PayPal is an e-commerce solution for business that acts as an intermediary for all payment transactions. Their online money transfer system is the de facto internet currency because it provides electronic alternatives to older paper systems for transferring money (i.e. checks and money orders).
PayPal charges a free for all transactions though the amount varies depending on the size of the seller.
The biggest advantage of using PayPal is that it’s highly trusted by shoppers and vendors alike. PayPal acts as an intermediary for buyers and sellers, so the customer’s account information never reaches the seller’s website. PayPal is also a very dynamic payment system with many options for how people can use it. They now offer PayPal debit cards for some account holders; a peripheral for the iOS allows iPad and iPhone owners to scan credit cards with their devices; and some stores (e.g. Dollar General) now accept PayPal at the register. PayPal is also extremely easy-to-implement by e-commerce standards. The webmaster just adds a PayPal widget, and PayPal takes care of the rest by sending customers to a secure site to complete the transaction.

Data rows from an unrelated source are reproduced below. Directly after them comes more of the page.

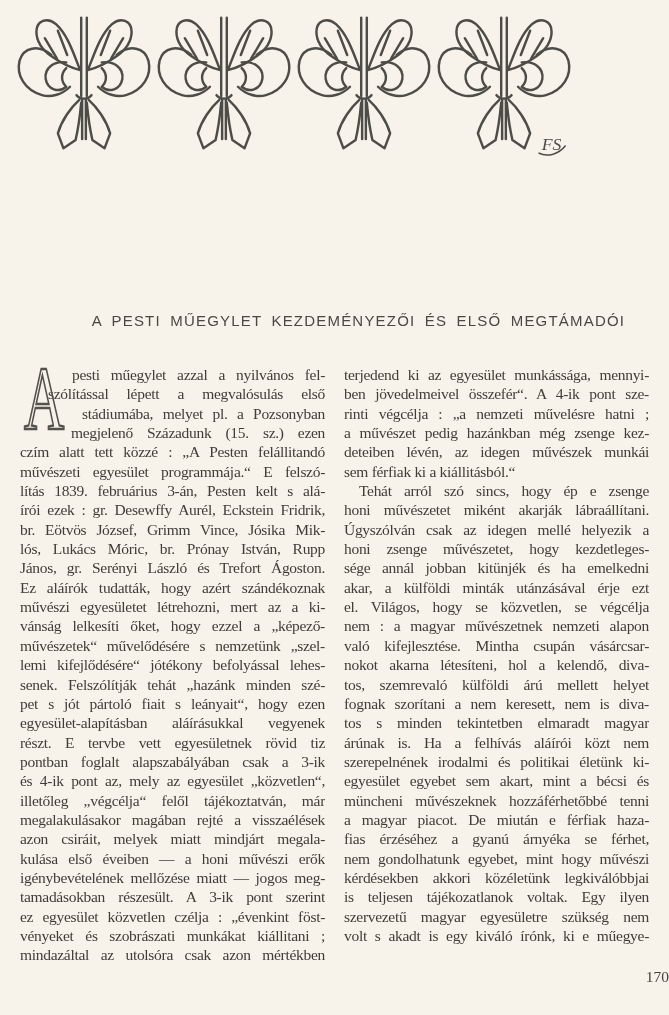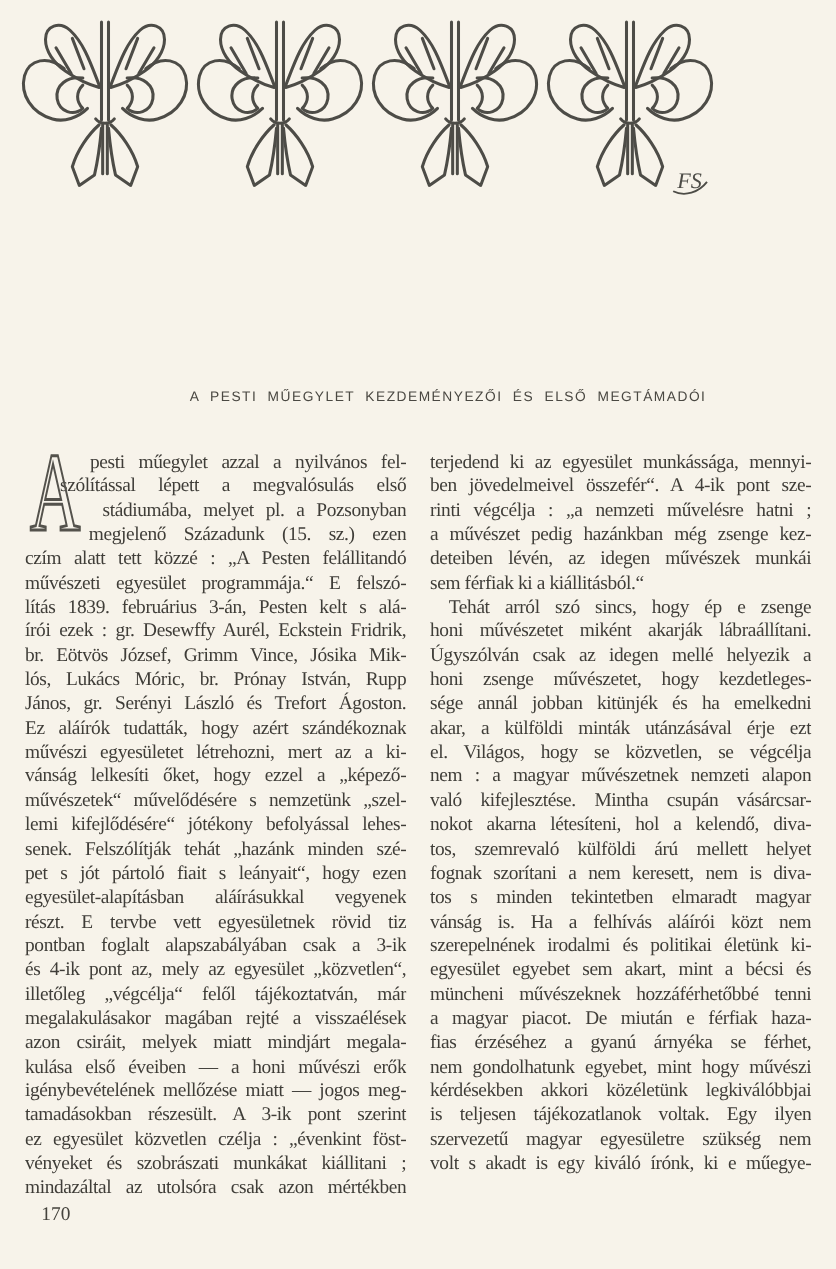--- a/index.html
+++ b/index.html
@@ -25,7 +25,7 @@
     margin-top:152px;
     text-align:center;
     font-family:"Liberation Sans", sans-serif;
-    font-size:11px;
+    font-size:15px;
     font-weight:500;
     letter-spacing:1.2px;
     word-spacing:4px;

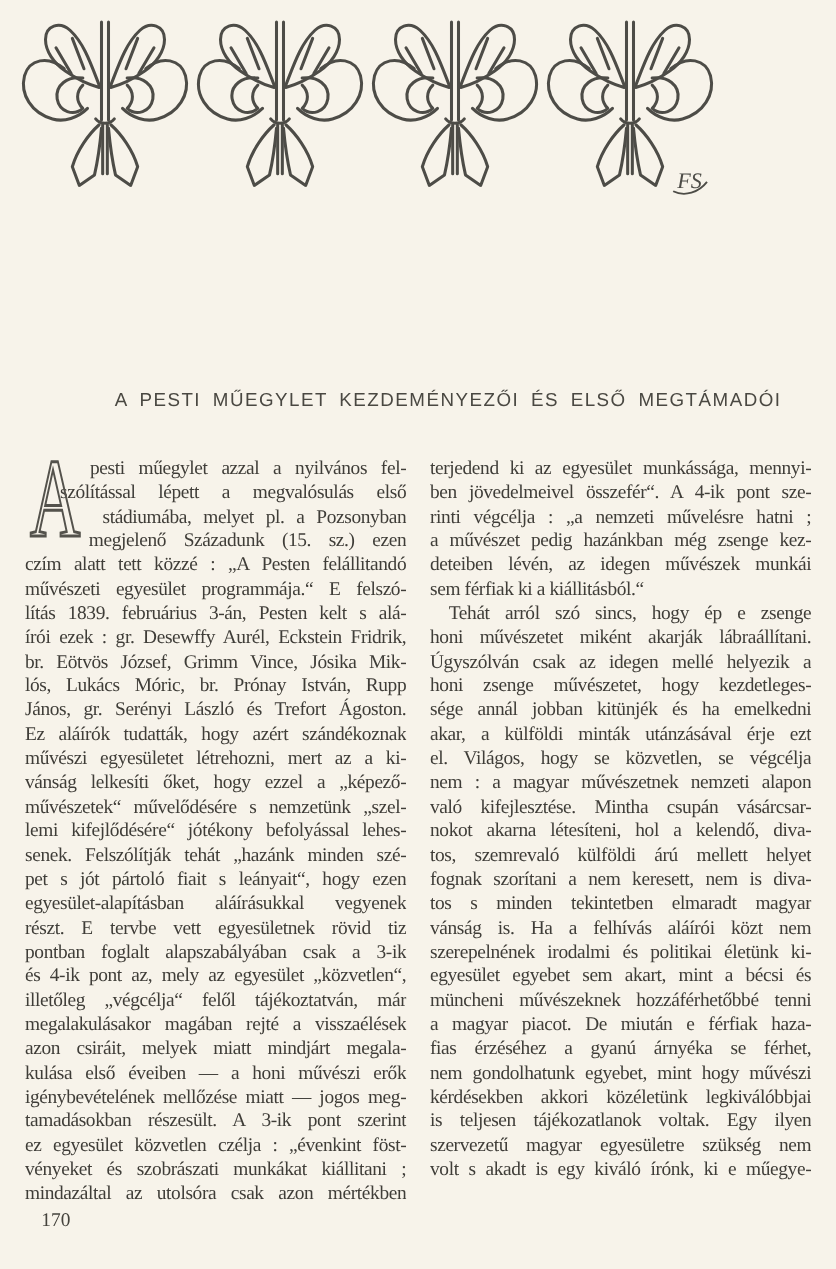--- a/index.html
+++ b/index.html
@@ -181,7 +181,7 @@
       <div class="line">tos, szemrevaló külföldi árú mellett helyet</div>
       <div class="line">fognak szorítani a nem keresett, nem is diva-</div>
       <div class="line">tos s minden tekintetben elmaradt magyar</div>
-      <div class="line">vánság is. Ha a felhívás aláírói közt nem</div>
+      <div class="line">árúnak is. Ha a felhívás aláírói közt nem</div>
       <div class="line">szerepelnének irodalmi és politikai életünk ki-</div>
       <div class="line">egyesület egyebet sem akart, mint a bécsi és</div>
       <div class="line">müncheni művészeknek hozzáférhetőbbé tenni</div>

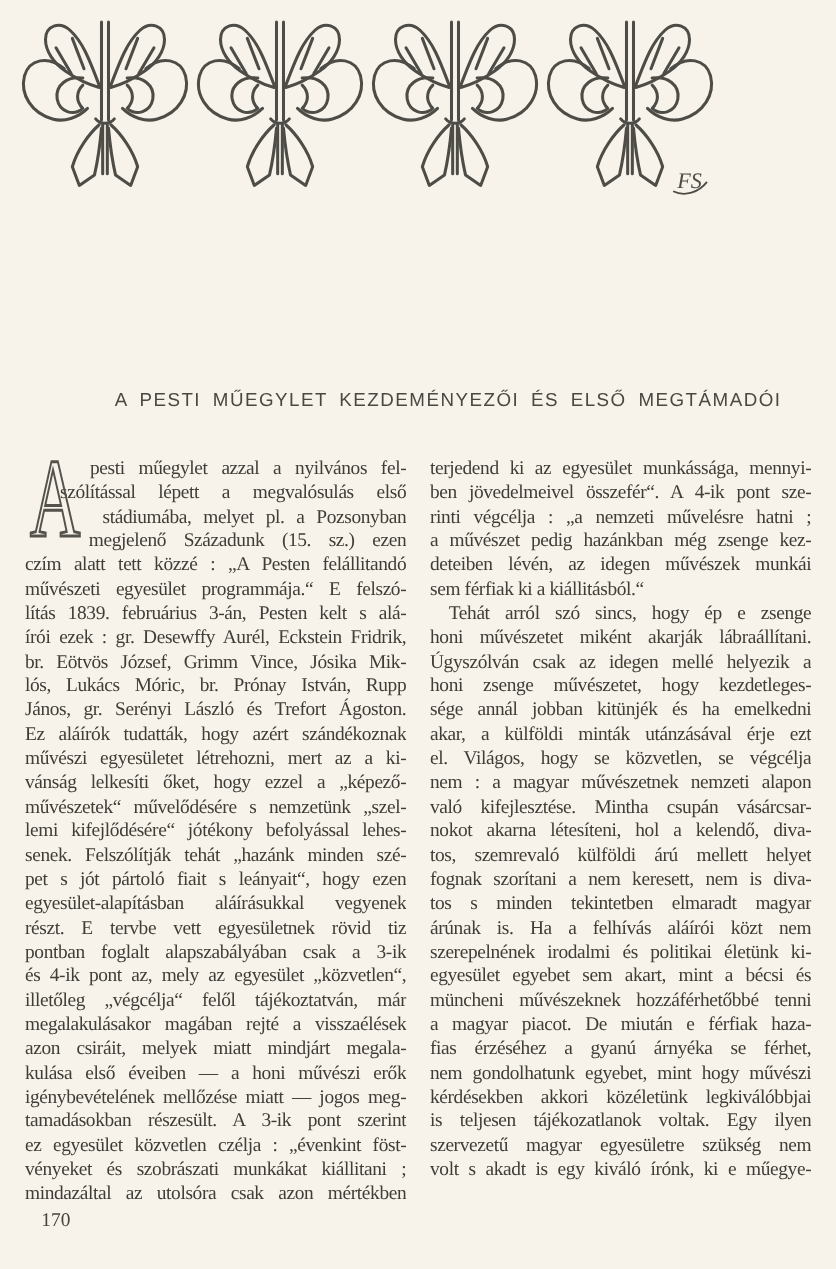--- a/index.html
+++ b/index.html
@@ -67,6 +67,7 @@
     margin:3px 0 0 33px;
     font-size:15.5px;
     color:#45433d;
+    text-align:right;
   }
 </style>
 </head>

Because of it’s size, PayPal works very closely with the U.S. and international regulators to ensure transactions are legitimate. This means that PayPal will sometimes freeze an account for what it considers to be suspicious circumstances. Your account can be temporarily frozen for suspected security breaches, or frozen for months if your account is under investigation for possible violations. There is also the issue of chargebacks, where PayPal can deduct funds from your account is a customer meets the PayPal qualifications for a reverse transaction (even if you’ve already sent the goods in question). And since the PayPal user agreement gives the company control over all funds in its possession, there is little an account holder can do to challenge PayPal if one of these disadvantageous situations should happen.